Proxy Configuration
Configure URL-based proxy routing for AnyCrawl
Proxy Configuration
AnyCrawl supports flexible proxy routing based on URL patterns. You can configure different proxies for different websites or API endpoints.
Proxy Modes
AnyCrawl supports four proxy modes that can be specified in API requests:
| Mode | Description |
|---|---|
auto | Automatically decide between base and stealth proxy.

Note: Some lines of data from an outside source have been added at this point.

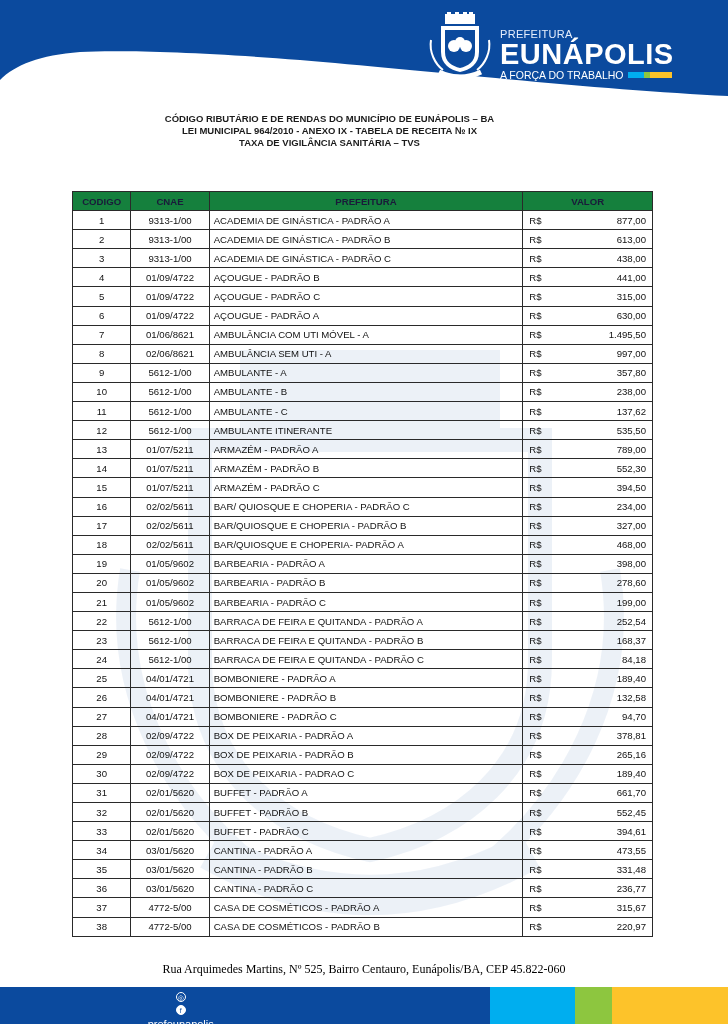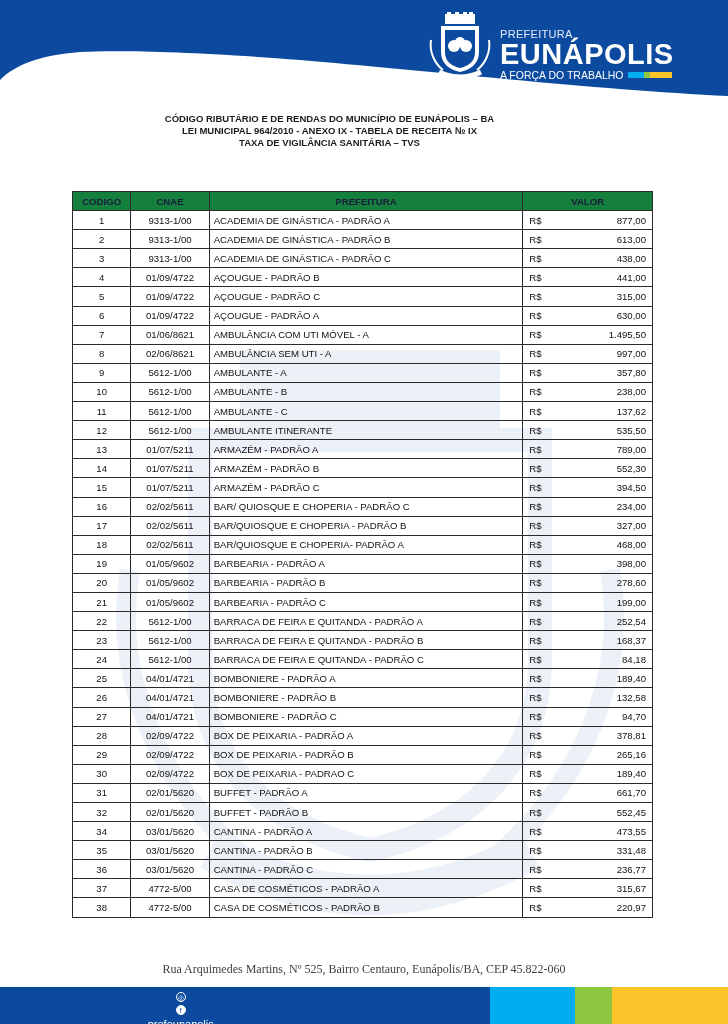--- a/index.html
+++ b/index.html
@@ -382,6 +382,15 @@
         </td>
       </tr>
       <tr>
+        <td class="c">33</td>
+        <td class="c">02/01/5620</td>
+        <td>BUFFET - PADRÃO C</td>
+        <td class="val">
+          <span class="cur">R$</span>
+          <span class="amt">394,61</span>
+        </td>
+      </tr>
+      <tr>
         <td class="c">34</td>
         <td class="c">03/01/5620</td>
         <td>CANTINA - PADRÃO A</td>

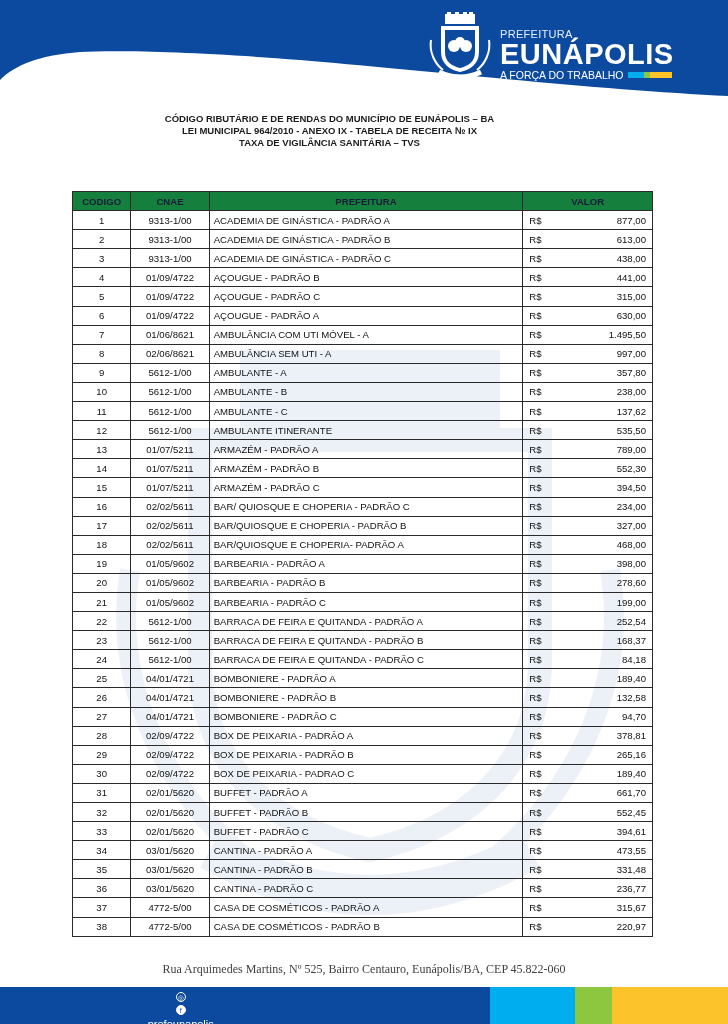--- a/index.html
+++ b/index.html
@@ -22,7 +22,7 @@
   .val .cur{float:left;}
   .val .amt{float:right;}
   .c1{width:49px;}.c2{width:69px;}.c3{width:303px;}.c4{width:120px;}
-  .address{position:absolute;left:0;width:728px;top:962px;text-align:center;font-family:"Liberation Serif",serif;font-size:12px;color:#404040;}
+  .address{position:absolute;left:0;width:728px;top:962px;text-align:center;font-family:"Liberation Serif",serif;font-size:12px;color:#000000;}
   .footer{position:absolute;left:0;top:987px;width:728px;height:37px;display:flex;}
   .footer .blue{flex:0 0 490px;background:#0b4a9e;position:relative;}
   .footer .cyan{flex:0 0 85px;background:#00aeef;}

Uses stealth if available, otherwise base. |
base | Use the proxy configured in ANYCRAWL_PROXY_URL (default) |
stealth | Use the proxy configured in ANYCRAWL_PROXY_STEALTH_URL (typically a residential or premium proxy) |
| Custom URL | A full proxy URL string (e.g., http://user:pass@proxy:8080), returned as custom in responses |
Usage Example
{
"url": "https://example.com",
"engine": "playwright",
"proxy": "auto"
}{
"url": "https://example.com",
"engine": "playwright",
"proxy": "stealth"
}{
"url": "https://example.com",
"engine": "playwright",
"proxy": "http://custom-proxy:8080"
}Configuration Methods
Method 1: Simple Proxy Configuration (ANYCRAWL_PROXY_URL)
For simple use cases where you want to use the same proxy for all requests, set the ANYCRAWL_PROXY_URL environment variable:
# Single proxy
export ANYCRAWL_PROXY_URL=http://username:password@proxy.example.com:8080
# Multiple proxies (tiered mode)
export ANYCRAWL_PROXY_URL=http://proxy1:8080,http://proxy2:8080,http://proxy3:8080When multiple proxies are provided (comma-separated), AnyCrawl uses a tiered proxy strategy:
- All requests start with the first proxy (tier 0)

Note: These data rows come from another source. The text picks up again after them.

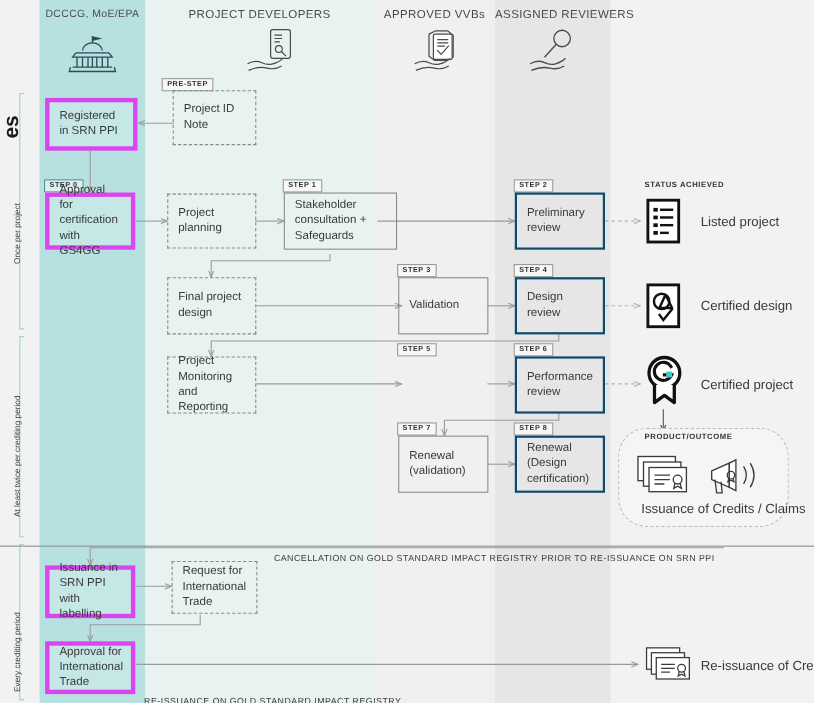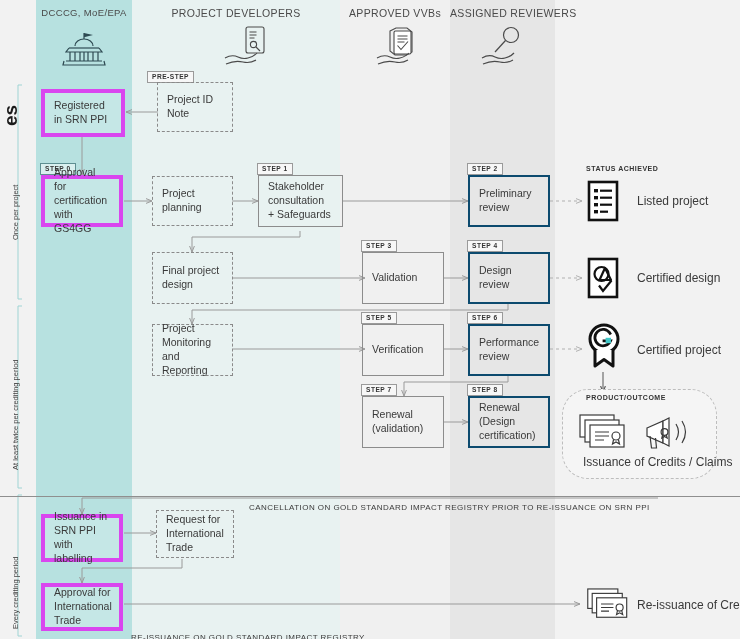--- a/index.html
+++ b/index.html
@@ -259,7 +259,7 @@
   </div>
 
   <div class="chip chip-gray" style="left:257px; top:163px;">STEP 1</div>
-  <div class="box box-solid-gray" style="left:258px; top:175px; width:85px; height:52px;justify-content:flex-end;">
+  <div class="box box-solid-gray" style="left:258px; top:175px; width:103px; height:52px;justify-content:flex-end;">
     <span>Stakeholder consultation + Safeguards</span>
   </div>
 

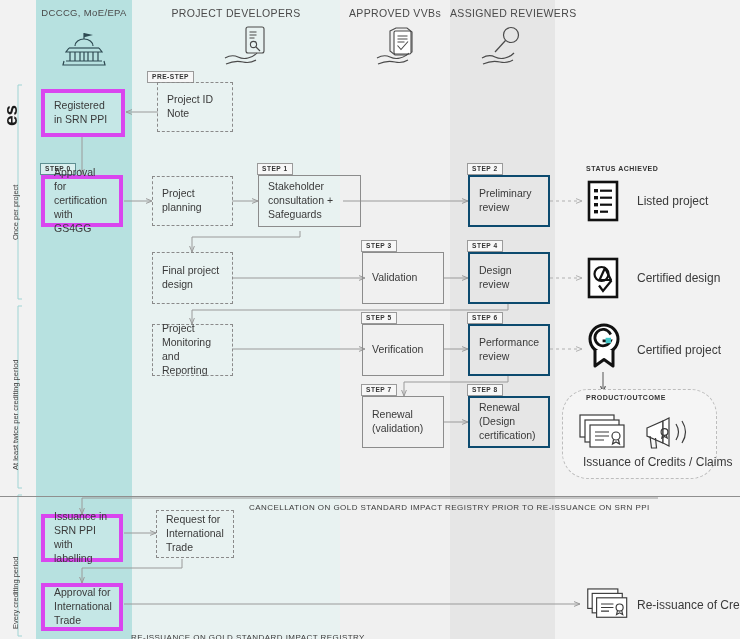--- a/index.html
+++ b/index.html
@@ -287,9 +287,6 @@
   </div>
 
   <div class="chip chip-gray" style="left:361px; top:312px;">STEP 5</div>
-  <div class="box box-solid-gray" style="left:362px; top:324px; width:82px; height:52px;">
-    <span>Verification</span>
-  </div>
 
   <div class="chip chip-gray" style="left:467px; top:312px;">STEP 6</div>
   <div class="box box-solid-rev" style="left:468px; top:324px; width:82px; height:52px;">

- If a proxy fails for a domain, AnyCrawl automatically switches to the next tier for that domain
- This provides intelligent failover and optimal proxy usage
This is the simplest way to configure proxies when you don't need URL-based routing.
Method 2: Advanced Configuration File (ANYCRAWL_PROXY_CONFIG)
For URL-based proxy routing, create a JSON configuration file (e.g., proxy-config.json) and set the ANYCRAWL_PROXY_CONFIG environment variable to its path:
ANYCRAWL_PROXY_CONFIG=/path/to/proxy-config.jsonNote: If both ANYCRAWL_PROXY_URL and ANYCRAWL_PROXY_CONFIG are set, the configuration file rules take precedence, and ANYCRAWL_PROXY_URL serves as a fallback for URLs that don't match any rules.
Rule Types
AnyCrawl supports three types of proxy rules, applied in priority order:
1. URL Rules (Highest Priority)
Exact URL matching. Use this when you need a specific proxy for a specific endpoint.
{
"url": "https://api.example.com/v1/data",
"proxy": "http://username:password@proxy1.example.com:8080"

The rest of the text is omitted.